Problem details: Answer with one figure only, the number of lines below in which "background" occurs.

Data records

=== Section Start ===

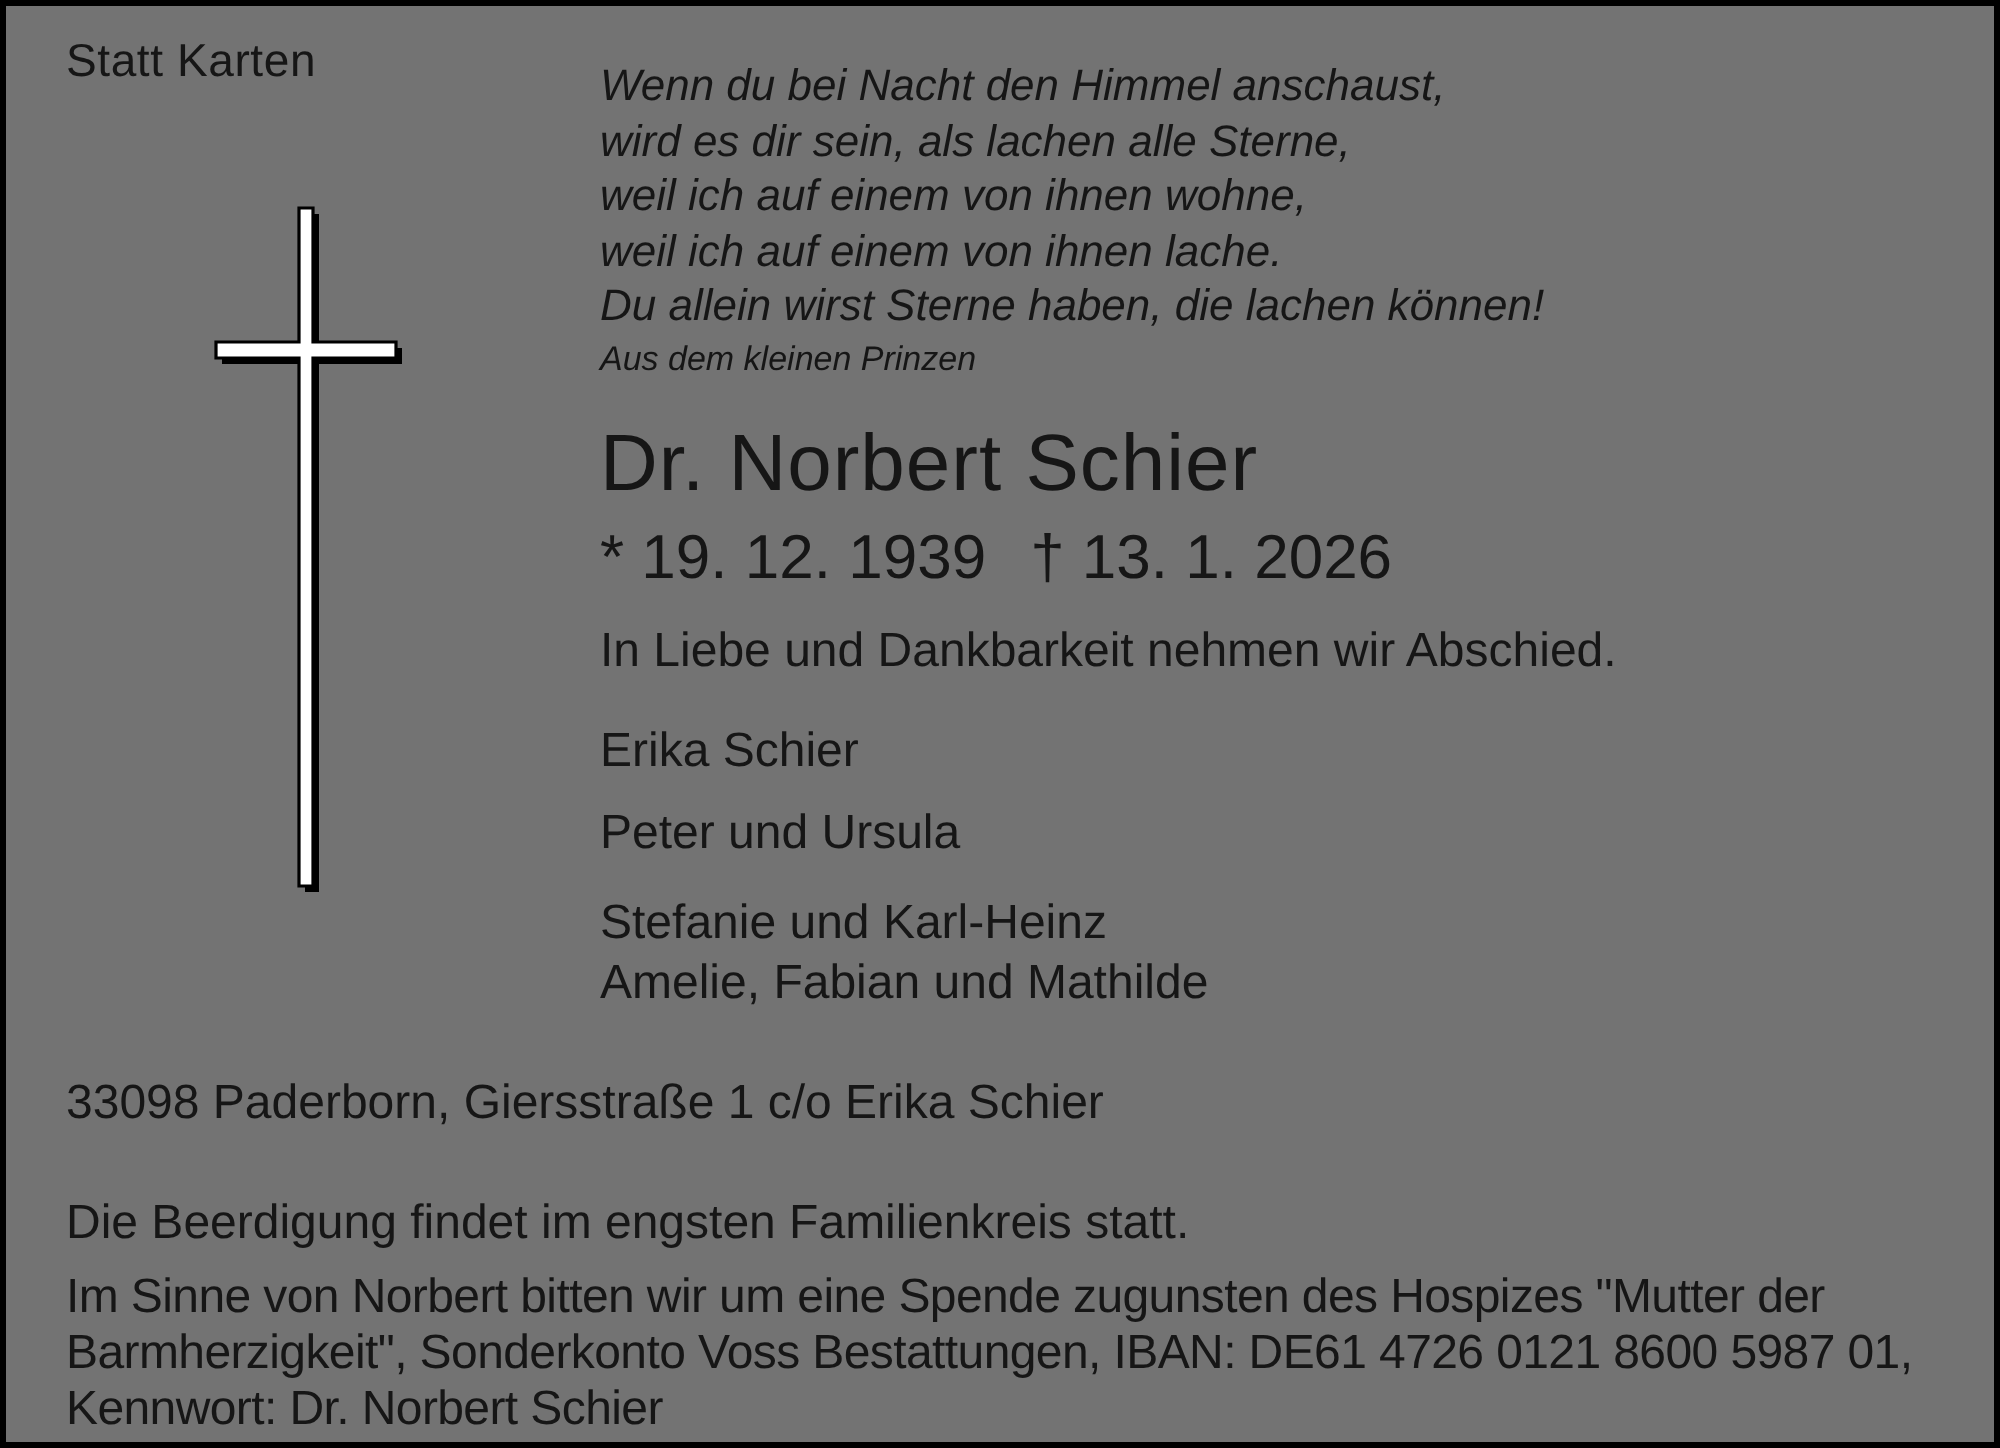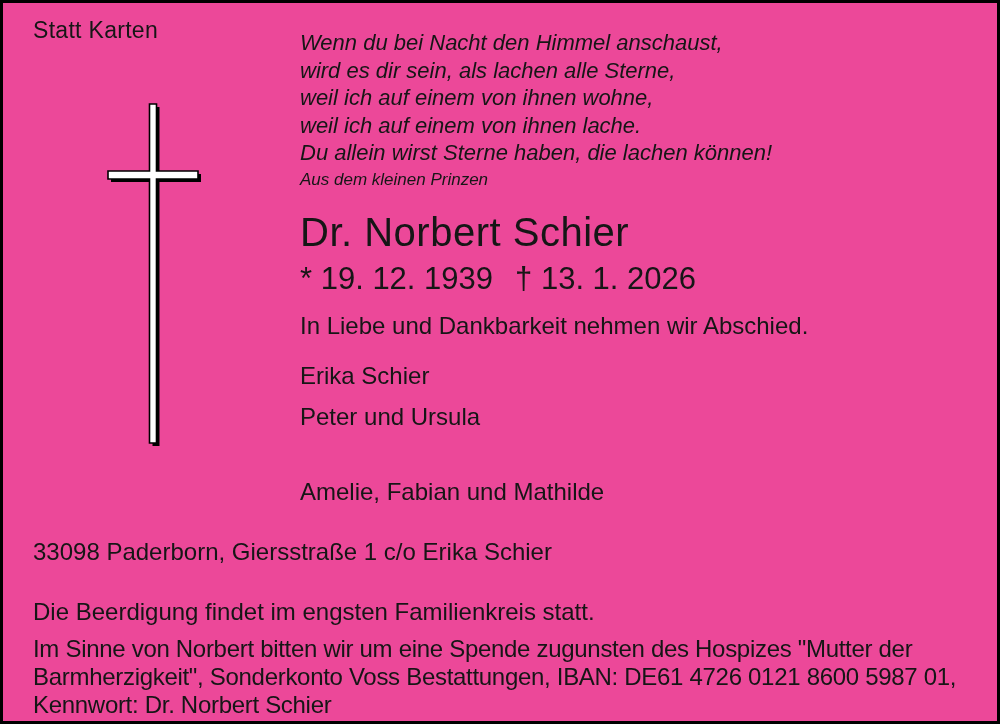--- a/index.html
+++ b/index.html
@@ -10,7 +10,7 @@
     position: relative;
     width: 1000px;
     height: 724px;
-    background: #ec4899;
+    background: #737373;
     border: 3px solid #000000;
     overflow: hidden;
     color: #161616;

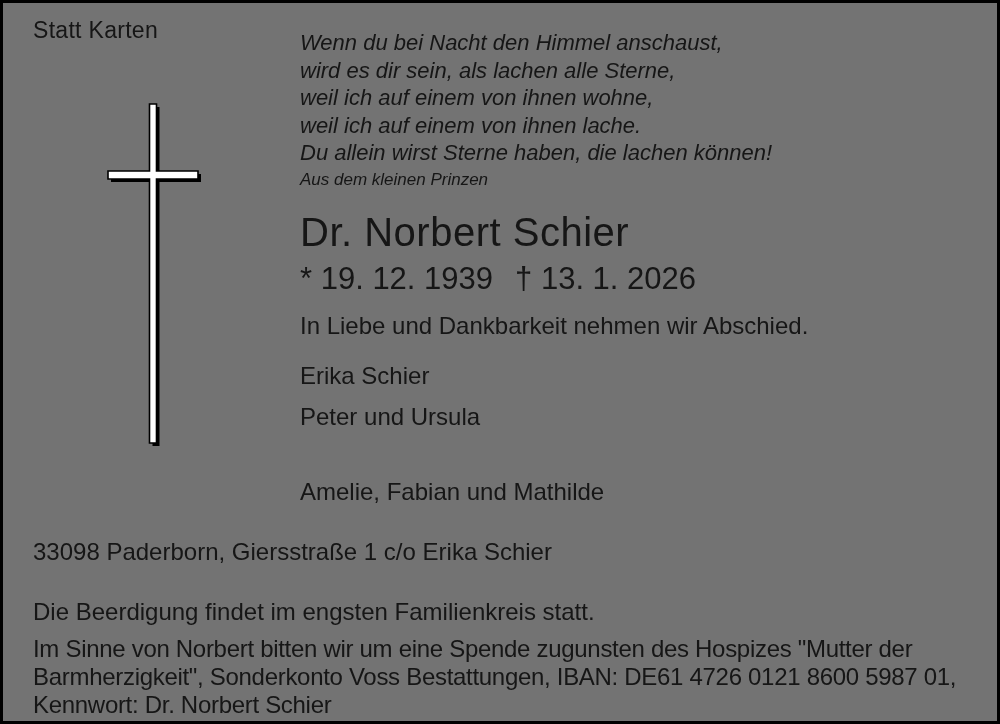--- a/index.html
+++ b/index.html
@@ -123,6 +123,7 @@
 
   <div class="abs mourner mourner-1">Erika Schier</div>
   <div class="abs mourner mourner-2">Peter und Ursula</div>
+  <div class="abs mourner mourner-3">Stefanie und Karl-Heinz</div>
   <div class="abs mourner mourner-4">Amelie, Fabian und Mathilde</div>
 
   <div class="abs address">33098 Paderborn, Giersstraße 1 c/o Erika Schier</div>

=== Section End ===

Exercise response: 2